So, today I'm going to take a look at the practical issues with CT when applied to clinical practice in speech-language pathology. (There will be another post where I explore the intellectual consequences in more depth.) I'll do that using Nair et al. as an example, but I don't mean to single them out personally. There are many more in our field who think like they do, and I assume they are all driven by the same sense of integrity as I am in speaking out. So, this is not meant to be read as an ad hominem but as an ad rem: not an attack on colleagues, but a serious dispute with their espoused worldview. Or, perhaps, an attempt at translating their lofty theories into usable everyday concepts.


Let's start with context. The piece that sparked this post is a CT-style analysis of that problem-riddled mainstay of our field, standardized testing. And the authors tackle it in the unique style that is CT writing, tying it not just to the concrete problems that come with it today but to the ugly underbelly of history in the past 500 years. Which you can do, but that's a pretty big hammer to wield at clinicians just trying to do their job! Remember I said critical theory has an authoritarian bend? That shows, among others, in the sweeping moral condemnations it bludgeons you with.

I picked some quotes from their piece to illustrate what I mean. I know, there is iffiness in using quotes out of context - but I assure you that these are quite representative of the whole article. The authors give a (somewhat warped) history lesson of the intersection of science, colonialism and capitalism that climaxes in the statements I pulled. So as you go through them, I invite you to be aware of your internal reactions - thoughts and feelings - they spark.

  1. "This review article critically interrogates the racist, ableist, and capitalistic ideologies inherent to standardized testing and how they embody a hostile form of market-driven economics for profit generation. (...) We end this review article with a call for speech and language therapy practitioners to engage in criticality and reflexivity to disrupt systems that perpetuate standard language ideologies, racism, and degradation of Black and Brown bodies." (pp. 782-783).

  2. "[S]tandardized testing is neither objective nor based on meritocracy but is rooted in colonialism, war, and racist thinking." (p. 784).

  3. "Standardized testing in speech and language therapy utilizes similar [racist] ideology to hierarchically order children either based on presence/absence/delay of a set of socially constructed speech and language skills. This process violates all principles of justice and panders to the wealth generation of the testing industry." (p. 787).

  4. "[D]isorder or impairment exists only because of material and social structures failing to understand variability in communication as natural part of human diversity." (p. 789).

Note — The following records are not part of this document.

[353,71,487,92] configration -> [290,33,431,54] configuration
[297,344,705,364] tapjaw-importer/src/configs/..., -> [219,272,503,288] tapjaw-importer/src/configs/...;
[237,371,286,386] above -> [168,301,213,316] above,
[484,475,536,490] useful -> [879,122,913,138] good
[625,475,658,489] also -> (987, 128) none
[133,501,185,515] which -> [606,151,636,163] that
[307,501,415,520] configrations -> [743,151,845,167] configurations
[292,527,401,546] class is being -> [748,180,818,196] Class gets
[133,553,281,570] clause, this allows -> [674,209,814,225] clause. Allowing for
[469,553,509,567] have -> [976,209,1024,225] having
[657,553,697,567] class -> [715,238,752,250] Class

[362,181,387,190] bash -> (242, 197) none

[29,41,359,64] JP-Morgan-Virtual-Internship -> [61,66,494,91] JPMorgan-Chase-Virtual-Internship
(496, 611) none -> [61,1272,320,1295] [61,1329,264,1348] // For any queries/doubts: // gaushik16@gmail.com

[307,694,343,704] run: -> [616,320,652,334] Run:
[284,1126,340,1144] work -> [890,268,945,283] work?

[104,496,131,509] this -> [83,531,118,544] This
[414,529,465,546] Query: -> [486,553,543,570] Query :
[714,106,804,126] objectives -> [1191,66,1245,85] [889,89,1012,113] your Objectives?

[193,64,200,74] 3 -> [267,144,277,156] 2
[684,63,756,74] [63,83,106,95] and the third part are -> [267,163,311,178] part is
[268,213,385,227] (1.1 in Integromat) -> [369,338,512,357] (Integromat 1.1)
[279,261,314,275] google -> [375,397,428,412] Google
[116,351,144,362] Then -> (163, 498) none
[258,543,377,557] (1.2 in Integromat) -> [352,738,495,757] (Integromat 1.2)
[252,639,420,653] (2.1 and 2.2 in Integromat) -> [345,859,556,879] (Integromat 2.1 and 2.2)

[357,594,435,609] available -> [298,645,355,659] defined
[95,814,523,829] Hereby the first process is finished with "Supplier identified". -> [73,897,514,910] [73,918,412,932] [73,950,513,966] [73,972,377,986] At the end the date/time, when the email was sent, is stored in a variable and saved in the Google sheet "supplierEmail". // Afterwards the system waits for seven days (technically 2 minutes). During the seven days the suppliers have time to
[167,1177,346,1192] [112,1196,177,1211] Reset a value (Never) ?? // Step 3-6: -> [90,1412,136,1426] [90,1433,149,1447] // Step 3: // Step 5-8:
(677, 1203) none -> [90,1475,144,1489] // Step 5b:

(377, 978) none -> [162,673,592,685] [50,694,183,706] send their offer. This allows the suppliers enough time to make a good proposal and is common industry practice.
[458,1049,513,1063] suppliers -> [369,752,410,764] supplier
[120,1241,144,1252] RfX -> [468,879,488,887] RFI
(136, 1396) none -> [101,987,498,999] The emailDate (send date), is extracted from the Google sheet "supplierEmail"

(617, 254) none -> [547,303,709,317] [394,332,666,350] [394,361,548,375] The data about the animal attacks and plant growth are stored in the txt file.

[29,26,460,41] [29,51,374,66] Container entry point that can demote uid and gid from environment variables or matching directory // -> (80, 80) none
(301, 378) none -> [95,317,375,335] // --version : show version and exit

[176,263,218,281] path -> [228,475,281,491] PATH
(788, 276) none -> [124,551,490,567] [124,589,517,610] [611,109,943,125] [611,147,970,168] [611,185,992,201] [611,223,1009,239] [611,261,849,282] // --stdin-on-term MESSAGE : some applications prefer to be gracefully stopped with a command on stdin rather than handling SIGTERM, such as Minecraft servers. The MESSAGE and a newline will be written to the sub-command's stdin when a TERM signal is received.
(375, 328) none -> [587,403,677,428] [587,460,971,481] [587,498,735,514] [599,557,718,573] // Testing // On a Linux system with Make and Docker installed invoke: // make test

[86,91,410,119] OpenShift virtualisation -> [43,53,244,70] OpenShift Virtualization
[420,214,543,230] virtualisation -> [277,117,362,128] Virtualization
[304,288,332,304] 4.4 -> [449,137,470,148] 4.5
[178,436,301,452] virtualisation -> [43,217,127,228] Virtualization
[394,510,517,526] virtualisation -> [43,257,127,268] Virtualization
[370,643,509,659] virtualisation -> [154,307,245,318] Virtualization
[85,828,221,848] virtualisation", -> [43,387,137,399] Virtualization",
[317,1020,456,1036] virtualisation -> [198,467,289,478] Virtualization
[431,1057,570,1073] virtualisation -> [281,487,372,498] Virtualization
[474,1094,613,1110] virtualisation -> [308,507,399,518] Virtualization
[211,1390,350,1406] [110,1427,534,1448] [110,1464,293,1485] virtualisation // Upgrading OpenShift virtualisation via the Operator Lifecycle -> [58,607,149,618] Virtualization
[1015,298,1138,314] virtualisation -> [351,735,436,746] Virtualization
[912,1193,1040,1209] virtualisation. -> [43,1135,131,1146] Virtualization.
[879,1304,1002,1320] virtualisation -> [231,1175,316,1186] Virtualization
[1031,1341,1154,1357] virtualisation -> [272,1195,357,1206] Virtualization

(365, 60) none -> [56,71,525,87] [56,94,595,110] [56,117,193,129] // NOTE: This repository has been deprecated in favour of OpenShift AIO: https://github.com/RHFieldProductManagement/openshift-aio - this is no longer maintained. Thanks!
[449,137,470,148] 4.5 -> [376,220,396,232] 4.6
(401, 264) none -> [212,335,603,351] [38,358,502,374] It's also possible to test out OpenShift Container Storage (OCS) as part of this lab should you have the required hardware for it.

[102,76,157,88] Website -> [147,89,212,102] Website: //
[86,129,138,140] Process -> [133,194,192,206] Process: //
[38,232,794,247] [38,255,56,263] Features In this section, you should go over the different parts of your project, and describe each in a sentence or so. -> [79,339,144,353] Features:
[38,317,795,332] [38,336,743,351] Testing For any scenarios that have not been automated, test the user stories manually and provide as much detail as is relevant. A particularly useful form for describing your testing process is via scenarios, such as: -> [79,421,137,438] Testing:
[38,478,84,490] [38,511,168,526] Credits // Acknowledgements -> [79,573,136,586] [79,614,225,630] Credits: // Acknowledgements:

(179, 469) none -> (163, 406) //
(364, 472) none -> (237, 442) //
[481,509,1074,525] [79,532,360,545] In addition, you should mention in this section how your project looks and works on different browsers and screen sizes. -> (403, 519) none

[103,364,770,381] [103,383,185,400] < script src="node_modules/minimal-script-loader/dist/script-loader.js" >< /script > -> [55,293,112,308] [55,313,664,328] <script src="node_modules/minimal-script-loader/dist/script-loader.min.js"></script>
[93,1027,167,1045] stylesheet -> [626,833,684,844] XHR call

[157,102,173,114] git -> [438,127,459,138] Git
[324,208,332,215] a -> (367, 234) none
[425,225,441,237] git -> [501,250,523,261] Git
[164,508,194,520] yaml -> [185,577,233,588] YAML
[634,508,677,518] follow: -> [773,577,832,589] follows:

  5. "Could we as practitioners or educators really participate in a racist practice that deliberately oppresses minoritized communities for economic profit? While there could be arguments regarding the merits of standardized testing such as receiving a disability label for disability benefits, this rationale cannot justify speech and language therapists’ complicity in utilizing racist tests in their clinical practice." (p. 791).

So, what was it like reading those? Did you feel... outrage? Dismay? Hopelessness? Revolutionary fervor? Are you ready to burn the entirety of your therapy tools and stage a protest at ASHA, clad in black, shouting "speech-language pathology is fascism! down with the oppressors"?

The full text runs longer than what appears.